Focus sur ces vers qui nous veulent du bien ...


Il existe une centaine d’espèces de vers de terre en France dont une quinzaine est très commune. Elles sont déterminées selon trois grandes catégories écologiques, les épigés et les anéciques, et les endogés . Les vers de terre épigés ou vers de surface (n° 1 sur le schéma) sont petits, de 1 à 8 cm, restent localisés sur l’horizon superficiel organique du sol. Ils sont vifs et de couleur rouge sombre ou vineux. Ils ne creusent pas de galerie et contribuent au fractionnement de la matière organique. Leur durée de vie est d’un an, leur cycle de reproduction de 6 semaines produit 72 descendants par mois. Ces vers de terre sont peu présents en grandes cultures et vivent dans les litières et les couches de matière organique. Ce sont ceux que l’on trouve dans les tas de fumier ou les composts.
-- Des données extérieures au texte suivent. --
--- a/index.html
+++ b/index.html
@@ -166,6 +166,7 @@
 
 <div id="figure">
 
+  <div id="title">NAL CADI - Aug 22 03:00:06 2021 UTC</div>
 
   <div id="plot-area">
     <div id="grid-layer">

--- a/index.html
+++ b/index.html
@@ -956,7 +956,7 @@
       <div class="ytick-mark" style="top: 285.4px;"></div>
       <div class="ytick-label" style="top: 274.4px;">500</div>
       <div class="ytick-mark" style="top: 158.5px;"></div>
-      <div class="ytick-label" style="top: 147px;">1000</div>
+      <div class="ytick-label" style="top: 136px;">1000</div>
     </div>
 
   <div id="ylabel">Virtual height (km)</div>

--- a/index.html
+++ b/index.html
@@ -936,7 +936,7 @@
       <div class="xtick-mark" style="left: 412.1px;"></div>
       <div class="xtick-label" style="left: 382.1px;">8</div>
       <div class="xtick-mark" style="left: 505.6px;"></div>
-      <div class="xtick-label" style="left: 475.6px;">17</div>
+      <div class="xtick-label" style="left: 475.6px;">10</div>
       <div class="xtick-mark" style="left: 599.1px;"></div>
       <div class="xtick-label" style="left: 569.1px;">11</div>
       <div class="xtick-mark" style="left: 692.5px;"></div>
Les anéciques (n° 2 sur le schéma) sont de grande taille de 10 à 100 cm dont la tête souvent rouge, est plus sombre que le reste du corps. Ils creusent des galeries verticales et profondes et leur présence est visible en raison des rejets de déjection qu’ils forment à la surface sous forme de tortillons, les turricules. Ces vers viennent chercher la matière organique à la surface et la distribuent dans les profondeurs. Ces explorateurs sont les vers les plus directement utiles à l’agriculture car ils favorisent l’aération et la stabilité des sols, contribuent à la décomposition et au brassage de la matière organique.
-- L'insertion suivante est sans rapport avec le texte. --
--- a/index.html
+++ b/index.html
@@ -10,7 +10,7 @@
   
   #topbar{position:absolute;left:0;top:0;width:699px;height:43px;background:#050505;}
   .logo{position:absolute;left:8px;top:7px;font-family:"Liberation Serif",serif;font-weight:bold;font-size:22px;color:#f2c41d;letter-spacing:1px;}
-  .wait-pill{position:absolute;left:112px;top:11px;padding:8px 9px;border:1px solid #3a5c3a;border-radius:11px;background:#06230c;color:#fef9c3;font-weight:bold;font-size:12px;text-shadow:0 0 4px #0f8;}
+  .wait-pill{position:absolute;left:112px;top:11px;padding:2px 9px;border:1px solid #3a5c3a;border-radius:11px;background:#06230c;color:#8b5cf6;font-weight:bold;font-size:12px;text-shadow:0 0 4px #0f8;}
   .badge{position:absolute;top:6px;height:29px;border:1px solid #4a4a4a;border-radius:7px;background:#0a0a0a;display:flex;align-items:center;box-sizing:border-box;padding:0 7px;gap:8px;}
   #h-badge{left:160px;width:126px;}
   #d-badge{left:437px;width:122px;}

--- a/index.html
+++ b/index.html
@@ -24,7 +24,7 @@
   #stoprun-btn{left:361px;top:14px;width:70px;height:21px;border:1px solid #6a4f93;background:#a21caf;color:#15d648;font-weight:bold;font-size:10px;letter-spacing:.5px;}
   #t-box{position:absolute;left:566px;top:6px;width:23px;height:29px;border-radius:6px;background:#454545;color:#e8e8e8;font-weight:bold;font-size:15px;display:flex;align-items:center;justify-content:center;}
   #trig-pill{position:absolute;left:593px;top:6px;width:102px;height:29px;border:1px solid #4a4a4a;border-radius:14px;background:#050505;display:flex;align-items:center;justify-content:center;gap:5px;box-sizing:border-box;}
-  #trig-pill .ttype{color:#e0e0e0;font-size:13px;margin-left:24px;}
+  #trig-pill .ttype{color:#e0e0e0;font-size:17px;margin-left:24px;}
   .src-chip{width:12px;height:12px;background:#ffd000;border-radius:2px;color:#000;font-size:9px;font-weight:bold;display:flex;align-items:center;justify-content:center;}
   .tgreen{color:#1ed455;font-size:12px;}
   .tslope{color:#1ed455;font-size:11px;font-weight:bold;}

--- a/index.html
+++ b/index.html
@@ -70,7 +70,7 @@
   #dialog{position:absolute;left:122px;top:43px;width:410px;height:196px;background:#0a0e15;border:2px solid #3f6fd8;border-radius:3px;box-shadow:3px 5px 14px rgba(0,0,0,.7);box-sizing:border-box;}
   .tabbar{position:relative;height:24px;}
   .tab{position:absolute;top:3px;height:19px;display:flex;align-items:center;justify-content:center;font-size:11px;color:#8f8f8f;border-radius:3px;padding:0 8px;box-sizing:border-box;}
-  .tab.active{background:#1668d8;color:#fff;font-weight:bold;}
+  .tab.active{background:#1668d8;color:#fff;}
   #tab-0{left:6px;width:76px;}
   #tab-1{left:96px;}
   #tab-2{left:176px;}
Enfin, les endogés ou vers dans la terre (n° 3 sur le schéma) sont des vers de taille moyenne (3 à 16 cm) reconnaissables à la décoloration de leur pigmentation. Ils vivent dans les premiers centimètres du sol où ils construisent des galeries horizontales. Leur durée de vie est comprise entre 2 et 3 ans. Les vers endogés se protègent des conditions climatiques non pas en s’enfonçant dans le sol comme les anéciques mais en se mettant au repos entourés d’un mucus protecteur. Ces vers se nourrissent de matière organique plus ou moins dégradée et de sol minéral.
La présence de vers de terre est très variable selon la nature du sol et son mode de culture. Dans une prairie permanente, on estime entre 150 et 300 le nombre de vers au mètre carré, soit 1 à 2,5 tonnes à l’hectare. En grandes cultures, le nombre de vers au mètre carré est compris entre 1 et 3 vers, soit environ 50 kg à l’hectare.
Les données et le schéma sont issus des travaux de recherche du Laboratoire d’écologie du sol et de biologie des populations, Université de Rennes 1.